No Shares will be issued pursuant to the exercise of the Option unless
such issuance and such exercise shall comply with all relevant
provisions of law and the requirements of any stock exchange upon
which the Shares may then be listed. The Company agrees to take such
reasonable actions as may be necessary to cause the issuance of the
Shares to be in compliance with the aforementioned laws and
requirements. Assuming such compliance, for income tax purposes the
Shares shall be considered transferred to the Optionee on the date on
which the Option is exercised with respect to such Shares.
4. OPTIONEE'S REPRESENTATIONS AND SECURITIES LAW COMPLIANCE.
In the event the Shares purchasable pursuant to the exercise of this Option have
not been registered under the Securities Act of 1933, as amended, at the time
this Option is exercised, (a) the Company may require Optionee, concurrently
with the exercise of all or any portion of this Option, to deliver to the
Company an Investment Representation Statement containing the statements (to the
extent required under applicable law) set forth in Exhibit B and (b) the
certificate for the Shares shall bear appropriate legends.
5. METHOD OF PAYMENT.
Payment of the exercise price shall be by (i) cash, (ii) check, (iii) surrender
of other shares of Common Stock of the Company which either have been owned by
the Optionee for more than six months on the date of surrender or were not
acquired, directly or indirectly, from the Company and have a Fair Market Value
on the date of surrender equal to the exercise price of the Shares as to which
the Option is being exercised, or (iv) if the Common Stock is publicly traded
and the Shares purchasable have been registered under the Securities Act of
1933, as amended, at the time of Option exercise, delivery of a properly
executed exercise notice together with irrevocable instructions to an agent of
the Company to sell the Shares and promptly deliver to the Company that portion
of the sale or loan proceeds required to pay the exercise price.

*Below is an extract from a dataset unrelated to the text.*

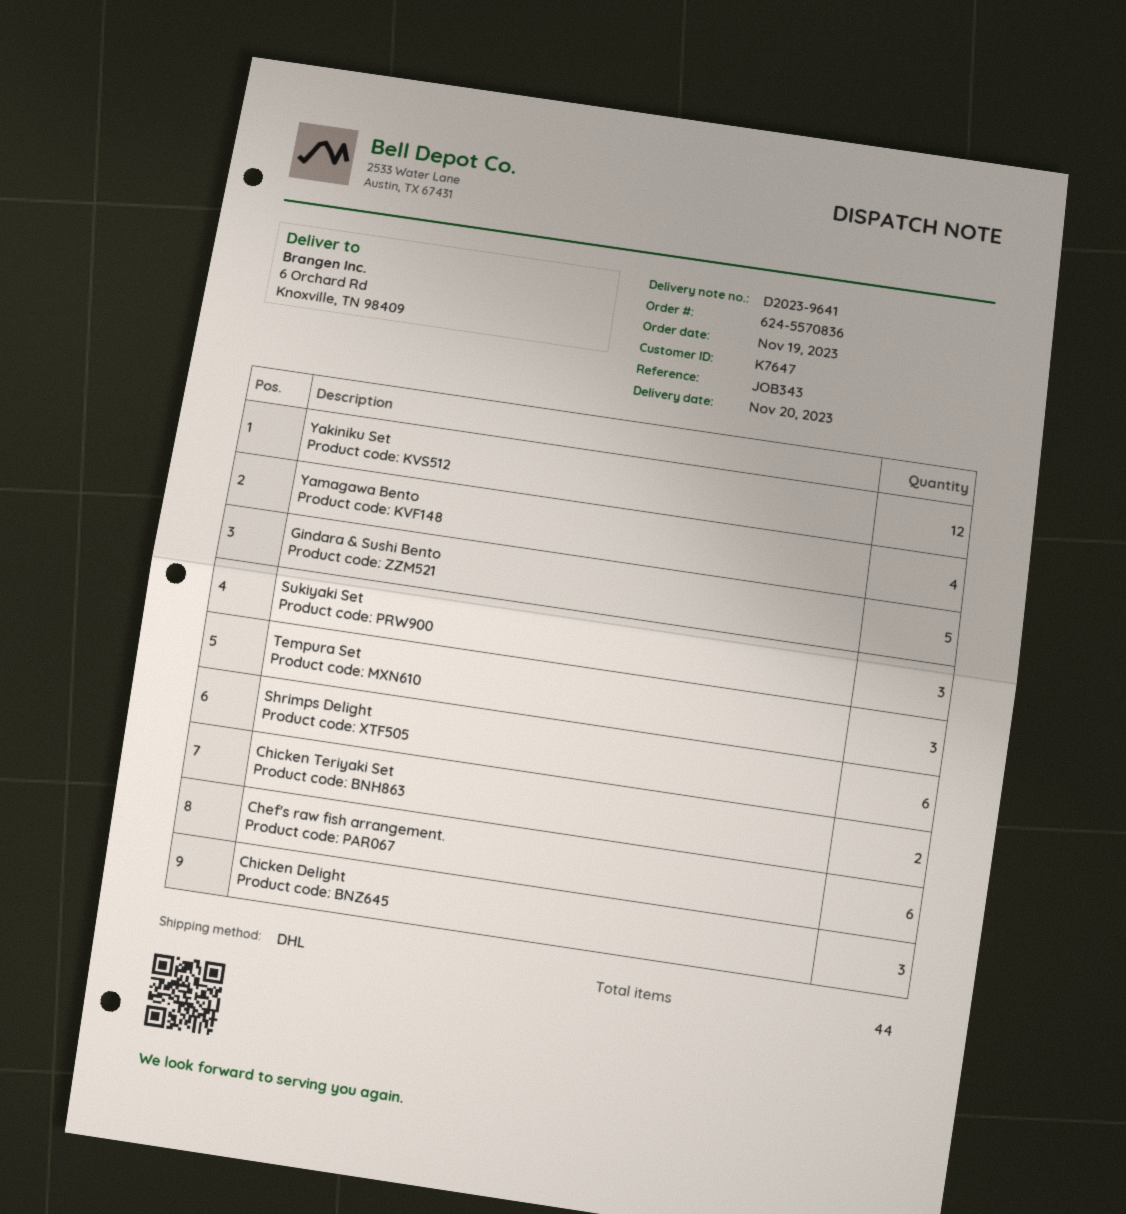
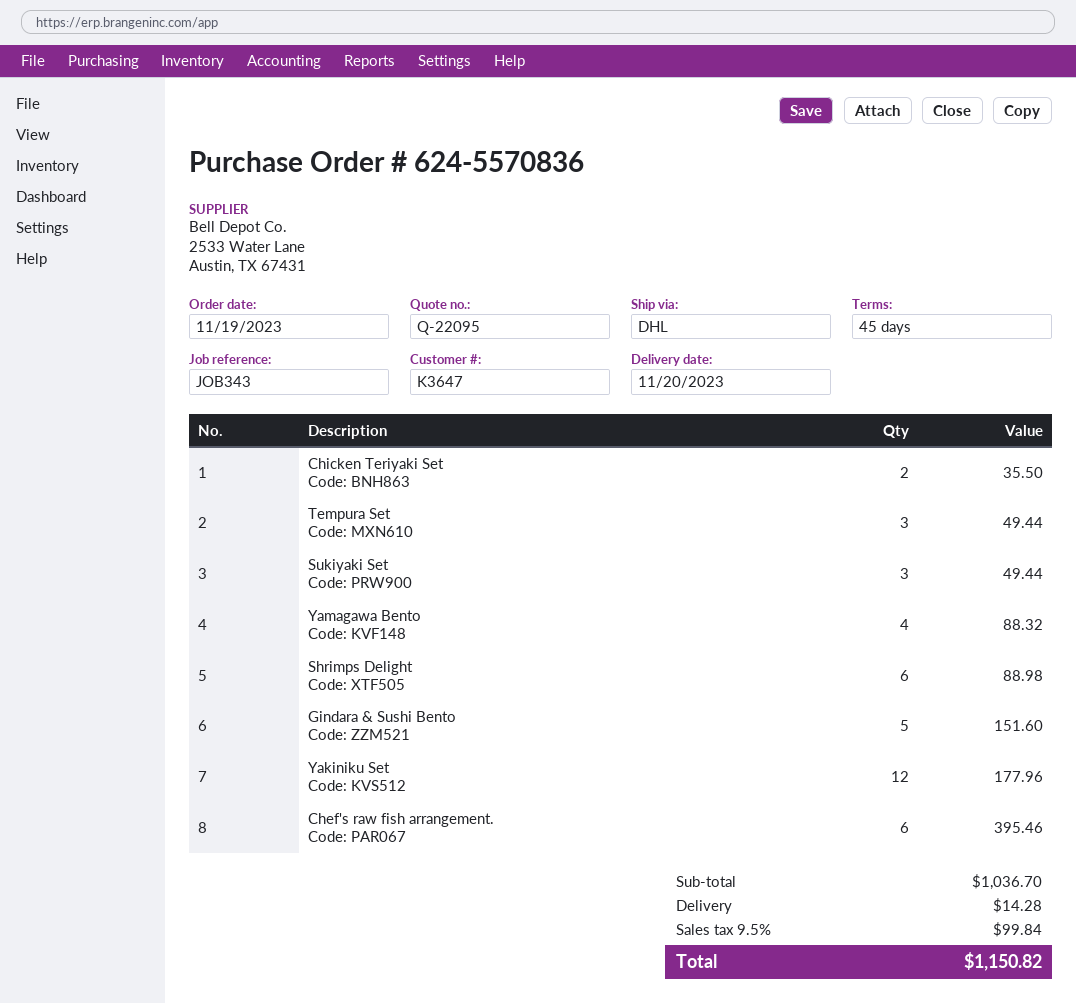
customer number: K7647 -> K3647
Chicken Delight: 3 -> none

6. RESTRICTIONS ON EXERCISE.
This Option may not be exercised if the issuance of such Shares upon such
exercise or the method of payment of consideration for such shares would
constitute a violation of any applicable federal or state securities or other
law or regulation, including any rule under Part 207 of Title 12 of the Code of
Federal Regulations ("Regulation G") as promulgated by the Federal Reserve
Board. As a condition to the exercise of this Option, the Company may require
Optionee to make any representation and warranty to the Company as may be
required by any applicable law or regulation.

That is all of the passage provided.